Assessing, Exploiting, and Mitigating Syntactic Robustness Failures in LLM-Based Code Generation
For developers relying on LLM code generation, this work identifies and mitigates a failure mode where semantically equivalent prompts produce different code, improving reliability.
The paper investigates syntactic robustness in LLM-based code generation when prompts contain mathematical formulas, finding that LLMs are not robust to semantics-preserving syntactic changes. They propose a pre-processing step that improves syntactic robustness from 54.05% to 74.42%.
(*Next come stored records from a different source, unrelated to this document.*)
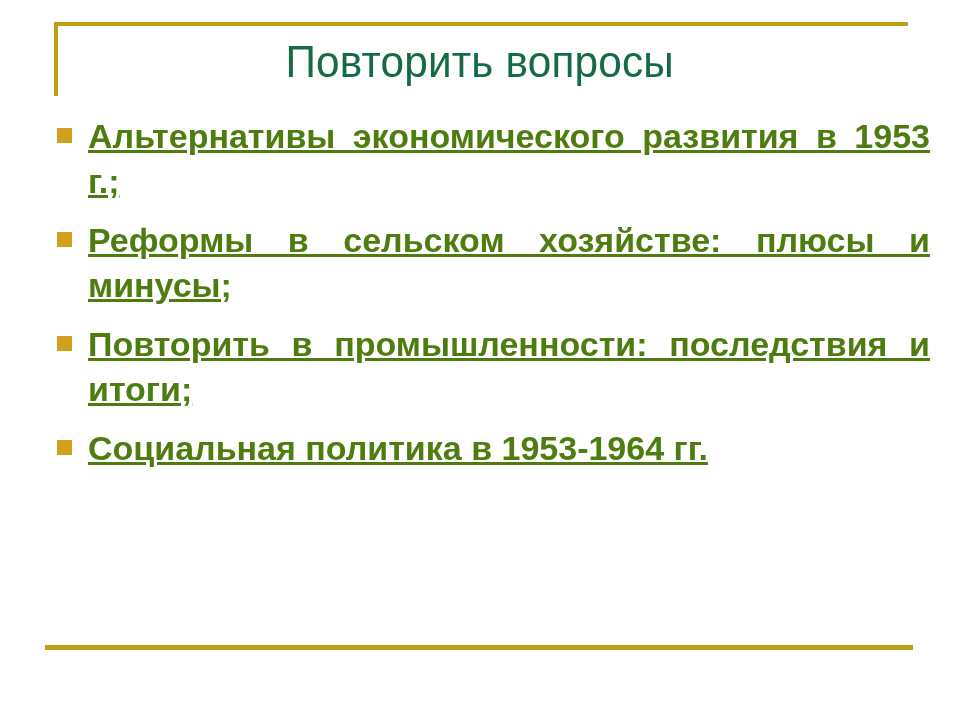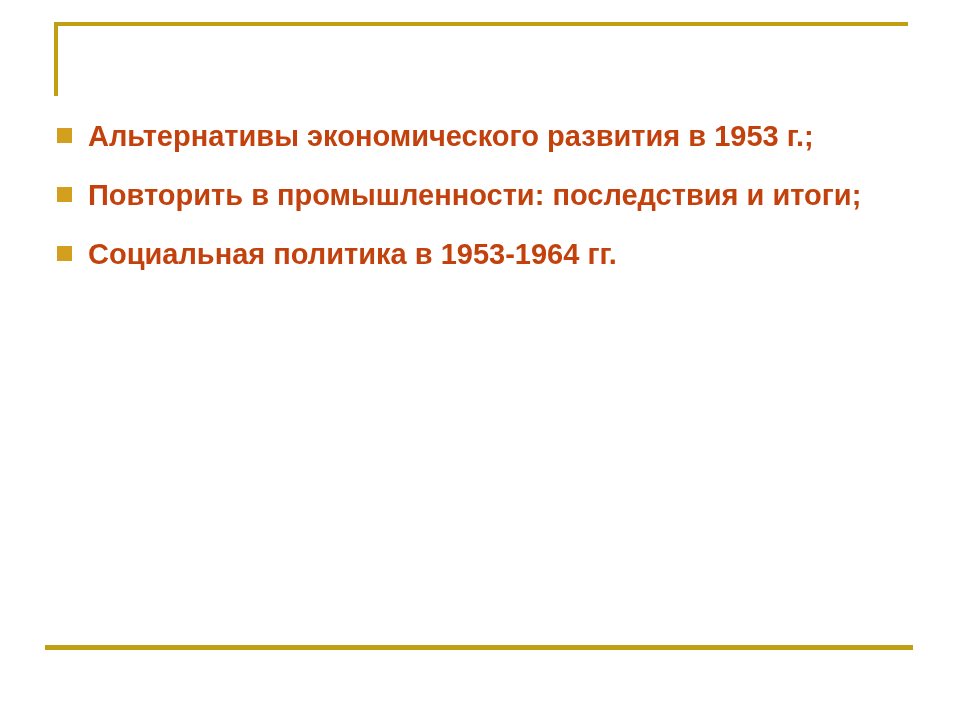--- a/index.html
+++ b/index.html
@@ -85,53 +85,61 @@
   .bullet-marker {
     position: absolute;
     left: 17px;
     top: 14px;
     width: 15px;
     height: 15px;
     background: #D2A01E;
   }
   .bullet-text {
     display: block;
-    color: #c2410c;
-    font-size: 29px;
+    color: #4d7c0f;
+    font-size: 34px;
     line-height: 45px;
     font-weight: bold;
     text-align: justify;
     text-align-last: left;
     letter-spacing: 0px;
     word-spacing: 0px;
+    text-decoration: underline;
   }
   .bullet-item.justified .bullet-text {
     text-align: justify;
   }
   .bullet-item.plain .bullet-text {
     text-align: left;
   }
 </style>
 </head>
 <body>
 
 <div id="slide">
 
   <div class="rule-top"></div>
   <div class="rule-left"></div>
   <div class="rule-bottom"></div>
 
+  <div class="title-block">
+    <span class="title-text">Повторить вопросы</span>
+  </div>
 
   <div class="body-block">
 
     <div class="bullet-item justified">
       <span class="bullet-marker"></span>
       <span class="bullet-text">Альтернативы экономического развития в 1953 г.;</span>
     </div>
 
+    <div class="bullet-item justified">
+      <span class="bullet-marker"></span>
+      <span class="bullet-text">Реформы в сельском хозяйстве: плюсы и минусы;</span>
+    </div>
 
     <div class="bullet-item justified">
       <span class="bullet-marker"></span>
       <span class="bullet-text">Повторить в промышленности: последствия и итоги;</span>
     </div>
 
     <div class="bullet-item plain">
       <span class="bullet-marker"></span>
       <span class="bullet-text">Социальная политика в 1953-1964 гг.</span>
     </div>

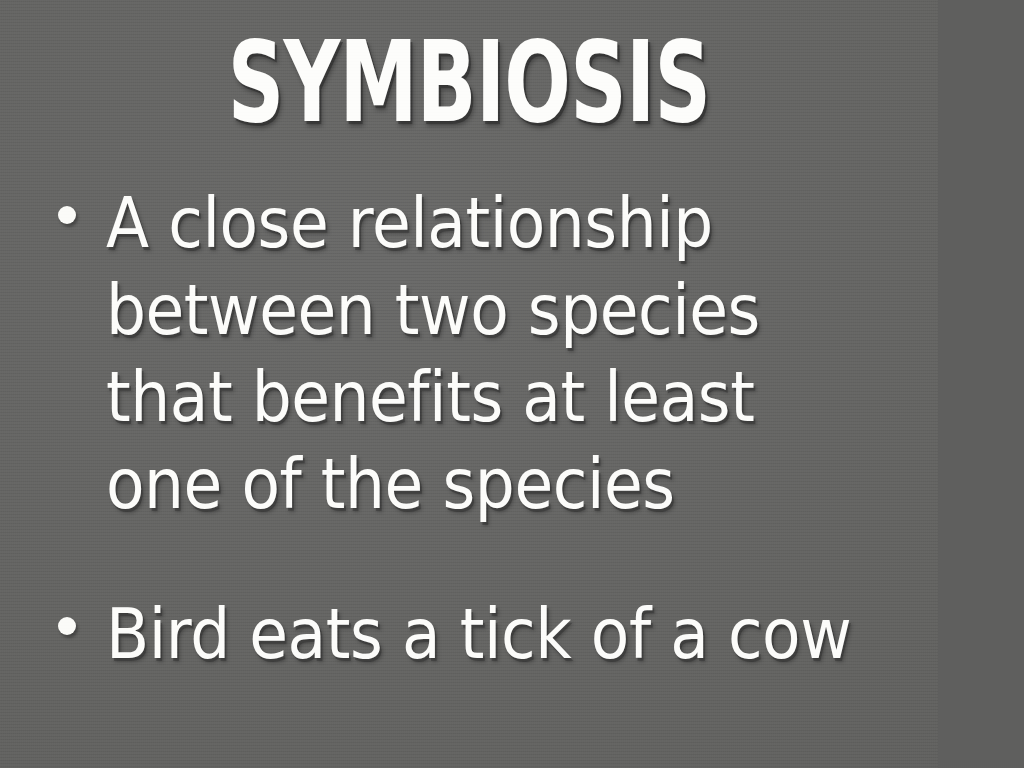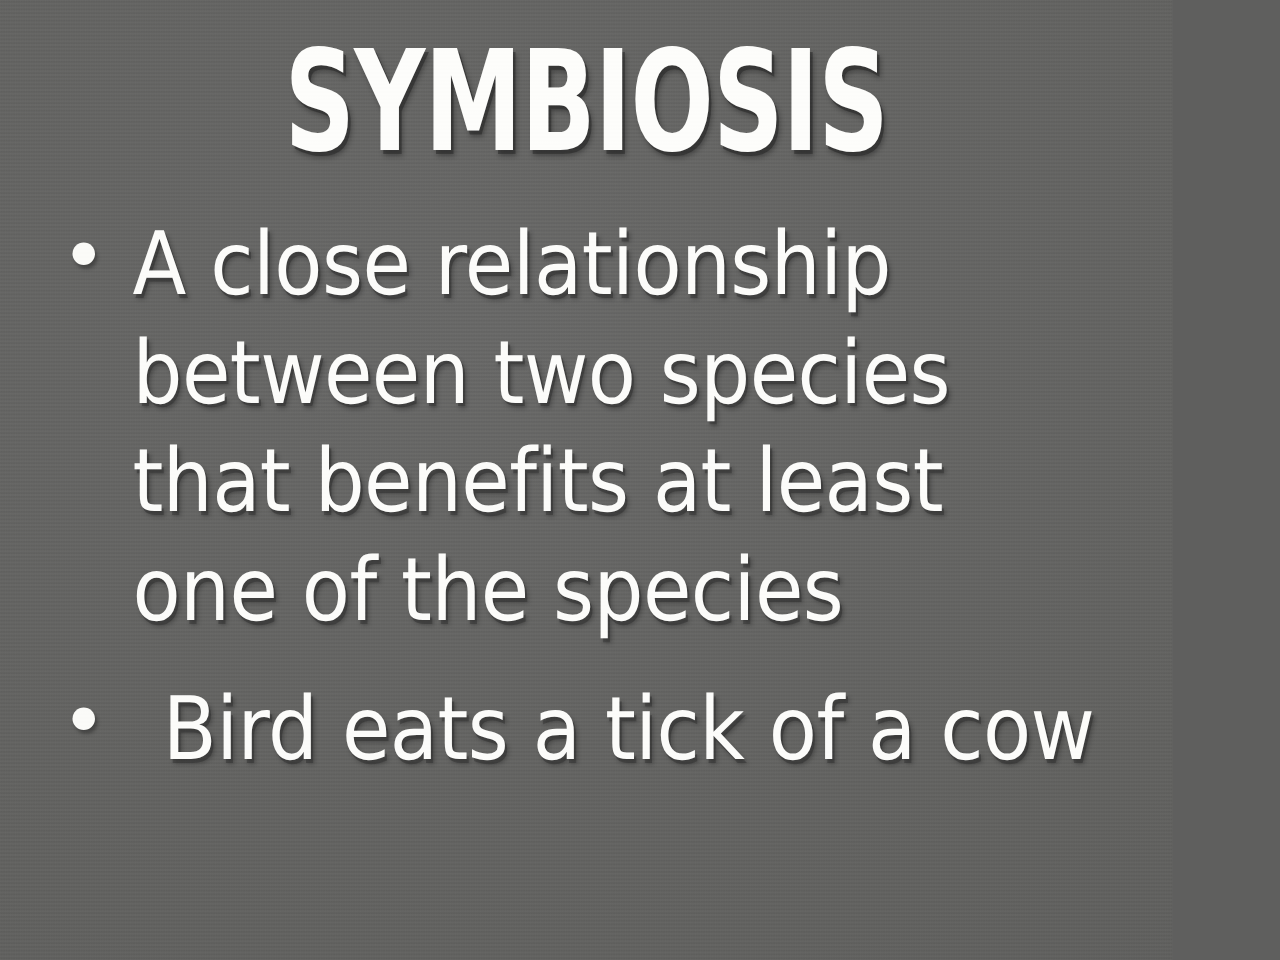--- a/index.html
+++ b/index.html
@@ -53,33 +53,32 @@
     white-space: nowrap;
     text-shadow:
       3px 3px 0px rgba(40,40,40,0.55),
       4px 5px 5px rgba(20,20,20,0.40);
   }
 
   
   #body {
     position: absolute;
     left: 58px;
-    top: 168px;
+    top: 180px;
     width: 930px;
   }
 
   .bullet-row {
     display: flex;
     align-items: flex-start;
     margin-bottom: 0;
   }
 
   .bullet-row + .bullet-row {
-    margin-top: 24px;
-    text-align: center;
+    margin-top: 63px;
   }
 
   .bullet-dot {
     flex: 0 0 auto;
     width: 18px;
     height: 18px;
     border-radius: 50%;
     background: #fbfbf8;
     margin-top: 26px;
     margin-right: 30px;

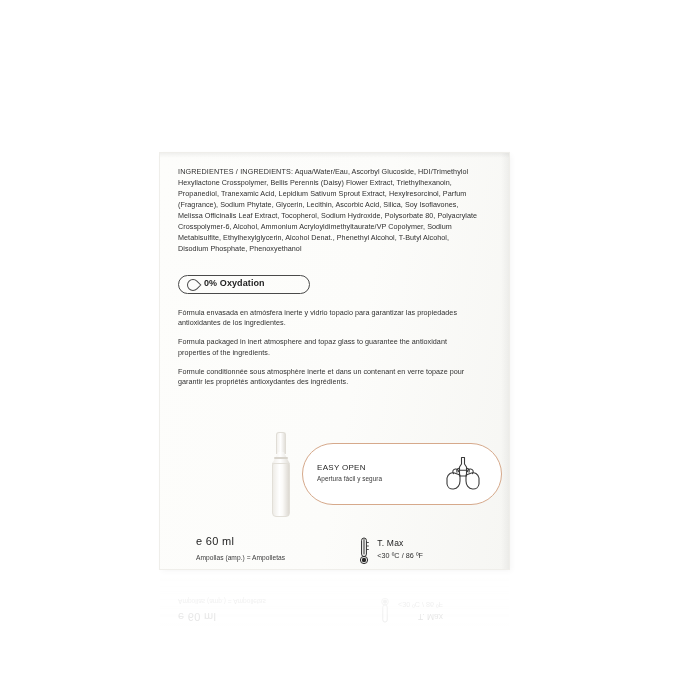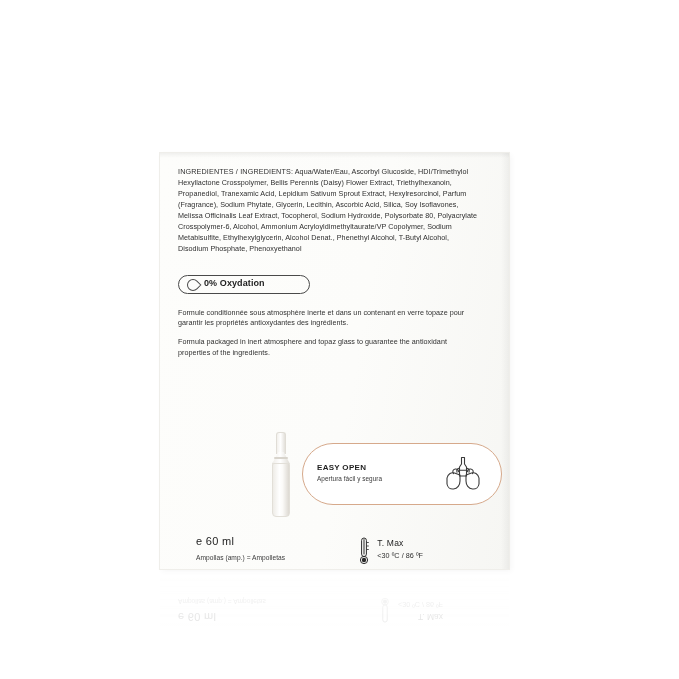--- a/index.html
+++ b/index.html
@@ -195,21 +195,21 @@
     box-sizing: border-box;
   }
   #easy-open-text {
     position: absolute;
     left: 14px;
     top: 19px;
     width: 110px;
   }
   #easy-open-title {
     font-size: 8px;
-    font-weight: bold;
+    font-weight: normal;
     color: #1f1f1f;
     letter-spacing: 0.3px;
   }
   #easy-open-sub {
     font-size: 6.4px;
     color: #3a3a3a;
     margin-top: 2.5px;
     letter-spacing: 0.05px;
   }
   #hands-icon {
@@ -338,22 +338,23 @@
   <div class="inner">
 
     <p id="ingredients-paragraph"><span class="lead">INGREDIENTES / INGREDIENTS:</span> <span>Aqua/Water/Eau, Ascorbyl Glucoside, HDI/Trimethylol Hexyllactone Crosspolymer, Bellis Perennis (Daisy) Flower Extract, Triethylhexanoin, Propanediol, Tranexamic Acid, Lepidium Sativum Sprout Extract, Hexylresorcinol, Parfum (Fragrance), Sodium Phytate, Glycerin, Lecithin, Ascorbic Acid, Silica, Soy Isoflavones, Melissa Officinalis Leaf Extract, Tocopherol, Sodium Hydroxide, Polysorbate 80, Polyacrylate Crosspolymer-6, Alcohol, Ammonium Acryloyldimethyltaurate/VP Copolymer, Sodium Metabisulfite, Ethylhexylglycerin, Alcohol Denat., Phenethyl Alcohol, T-Butyl Alcohol, Disodium Phosphate, Phenoxyethanol</span></p>
 
     <div id="oxydation-badge">
       <div class="pill"></div>
       <div class="label">0% Oxydation</div>
     </div>
 
     <div id="claims">
+      <p class="claim">Fórmula envasada en atmósfera inerte y vidrio topacio para garantizar las propiedades antioxidantes de los ingredientes.</p>
+      <p class="claim">Formula packaged in inert atmosphere and topaz glass to guarantee the antioxidant properties of the ingredients.</p>
       <p class="claim">Formule conditionnée sous atmosphère inerte et dans un contenant en verre topaze pour garantir les propriétés antioxydantes des ingrédients.</p>
-      <p class="claim">Formula packaged in inert atmosphere and topaz glass to guarantee the antioxidant properties of the ingredients.</p>
     </div>
 
     <div id="artwork">
 
       <div id="ampoule">
         <div class="neck"></div>
         <div class="shoulder"></div>
         <div class="ring"></div>
         <div class="body"></div>
       </div>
Rapid advances in the field of Large Language Models (LLMs) have made LLM-based code generation an important area for investigation. An LLM-based code generator takes a prompt as input and produces code that implements the requirements specified in the prompt. Many software requirements include mathematical formulas that specify the expected behavior of the code to be generated. Given a code generation prompt that contains a mathematical formula, a reasonable expectation is that, if the formula is syntactically modified without changing its semantics, the generated code for the modified prompt should be semantically equivalent. We formalize this concept as syntactic robustness and investigate the syntactic robustness of LLMs as code generators. Our experimental assessment demonstrates that LLMs are not syntactically robust for code generation prompts with formulas, especially for the ones that require mathematical reasoning. We investigate attack strategies that can further deteriorate the syntactic robustness of LLMs. Finally, to mitigate syntactic robustness failures in LLMs, we propose a pre-processing step that uses reductions to transform formulas in prompts to a simplified form. Our experimental results demonstrate that the syntactic robustness of LLM-based code generation improves significantly using our approach, improving syntactic robustness of LLMs from 54.05% to 74.42%.